- Episode no.: Season 9 Episode 3
- Directed by: Pamela Fryman
- Written by: Craig Gerard & Matthew Zinman
- Original air date: September 30, 2013

Episode chronology
| ← Previous "Coming Back" | Next → "The Broken Code" |
- How I Met Your Mother season 9

= Last Time in New York =

"Last Time in New York" is the third episode of the ninth season of the CBS sitcom How I Met Your Mother, and the 187th episode overall. It was directed by Pamela Fryman and written by Craig Gerard and Matthew Zinman. The episode originally aired on September 30, 2013. The episode follows Ted Mosby and Lily Aldrin as Ted confronts his impending departure from New York, while Barney Stinson and Robin Scherbatsky seek time alone before their wedding. The episode received mixed-to-positive reviews from critics.

==Plot==
On Friday at 2:00 PM, 52 hours before the wedding, Lily discovers Ted's list of things he wants to do in New York before he moves to Chicago. She becomes frustrated that she is the only person who knows about his plans. As she goes through the items on the list, Lily makes Ted realize that his list is just proof of how much he loves New York. She notes that the only item on Ted's list that he has not accomplished is having one last scotch with Barney and forces Ted to admit that he has been avoiding Barney and Robin since the day he tried to help Robin find her locket at the carousel. Lily convinces Ted to say goodbye to all the bad things since the good things will always be waiting for him. At some point during their conversation, Lily and Robin reveal that they broke a 30-year-old Glen McKenna Ted reserved for his drink with Barney during a sword fight and tried faking whatever is left. When Lily discovers that an earlier sword fight between Ted and Marshall destroyed a special dress she was planning to wear at the rehearsal dinner, she punishes them, especially Marshall as his road trip with Daphne brings them to Wisconsin.

Meanwhile, Robin and Barney realize they have very little time together before their elderly relatives arrive for their wedding. Worried that the drive and passion in their relationship will fade away after they are married, they look for a place to have sex one last time. When they see Robin's great-grandparents are still ready to jump on each other even after 60 years of marriage, they stop worrying that their relationship will become dull and argumentative and decide to face their relatives.

Ted finally decides to stop avoiding Barney and goes with a bottle and two glasses to meet Barney.
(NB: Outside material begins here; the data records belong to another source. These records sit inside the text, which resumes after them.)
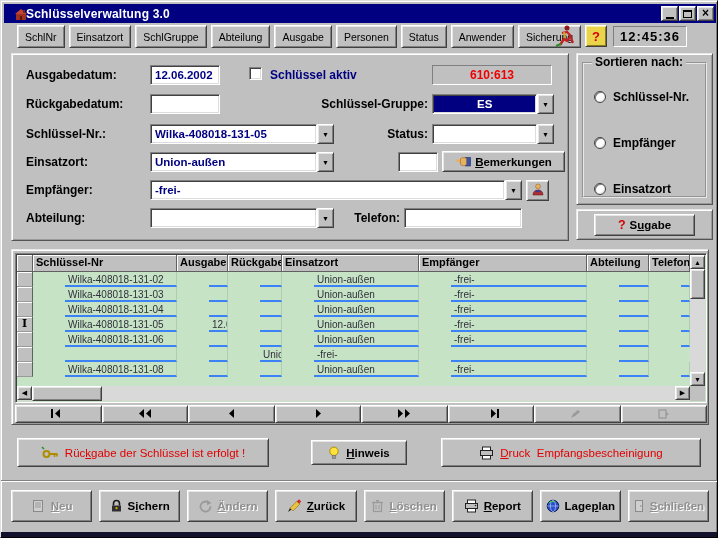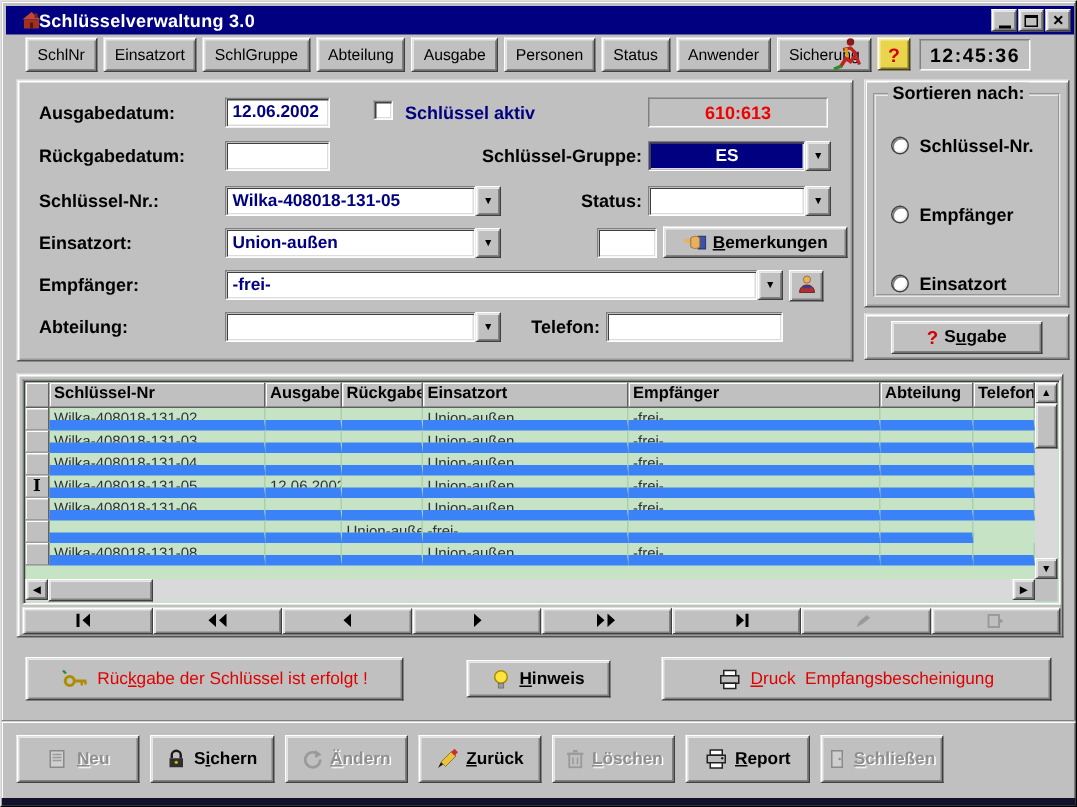"Wilka-408018-131-02" .cell.d { border-bottom: 7px solid #3b82f6 -> 2px solid #3b82f6; margin-left: none -> 32px }
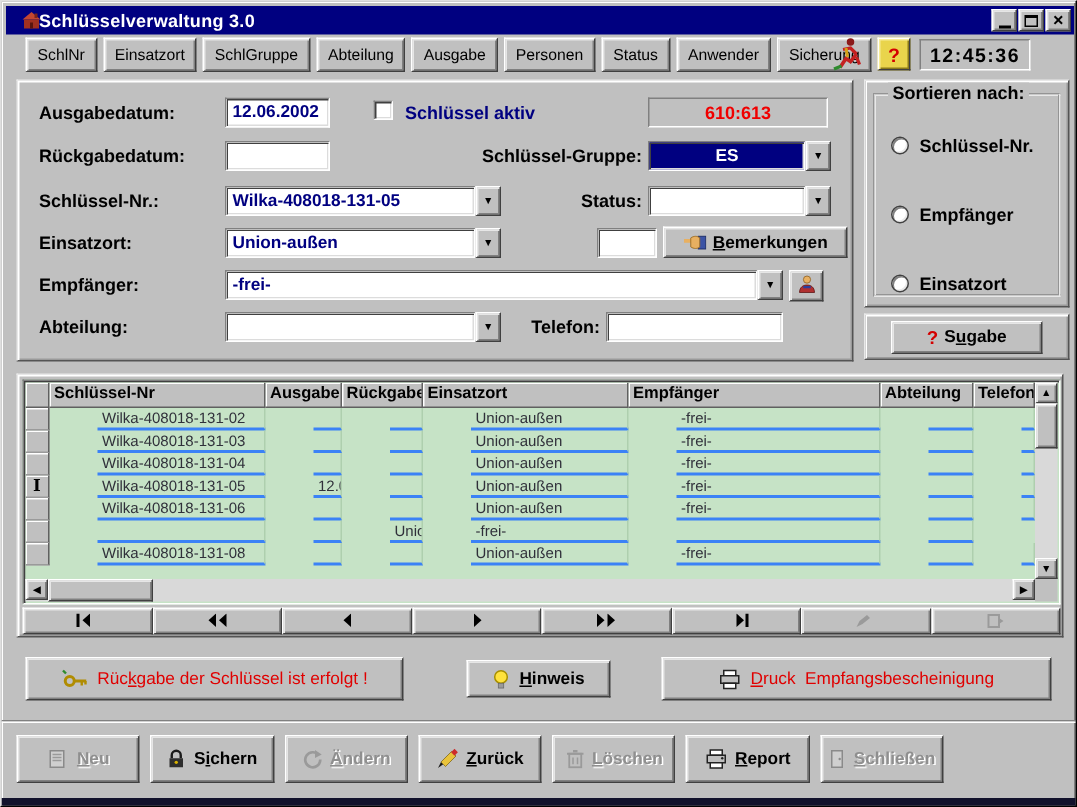"Neu" .bottom-bar { width: 618px -> 698px }
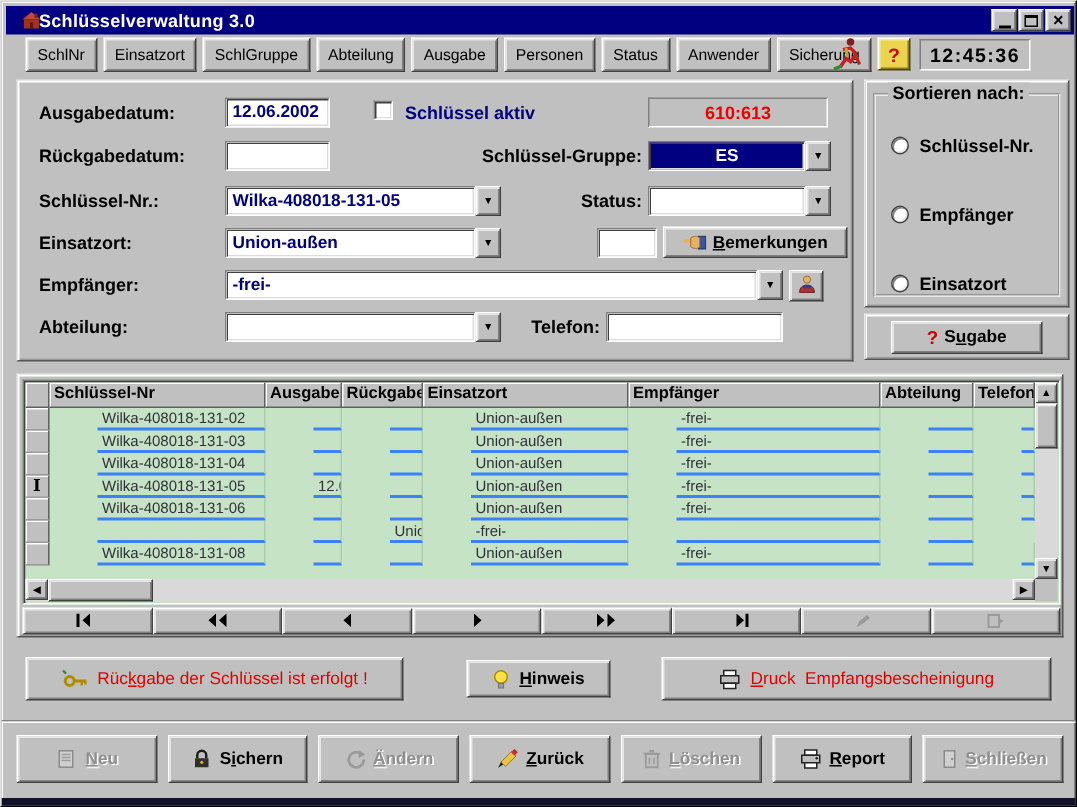"Lageplan" button.btn { html: none -> <button> <span> <svg> <circle></circle> <ellipse></ellipse> <line></line> <path></path> </svg> </span> <span><span>Lage</span><span>p</span><span>lan</span></span> </button> }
Before Ted can offer the scotch, Barney reveals that he had seen Ted and Robin at the carousel where she had been looking for her missing locket.

==Critical reception==

Donna Bowman of The A.V. Club gave the episode an A− rating.

Max Nicholson of IGN gave the episode a 7.0/10 rating claiming it "included a funny and sweet subplot for Ted and Lily, and not much else."

Popculturology's Bill Kuchman said, "Between last week's episodes and "Last Time in New York," Season 9 of HIMYM has felt less than a tight storyline and more like a series of vignettes punctuated by heartstring-tugging closing scenes. ... This week's episode wrapped up with one of my favorite Lily moments in a long time."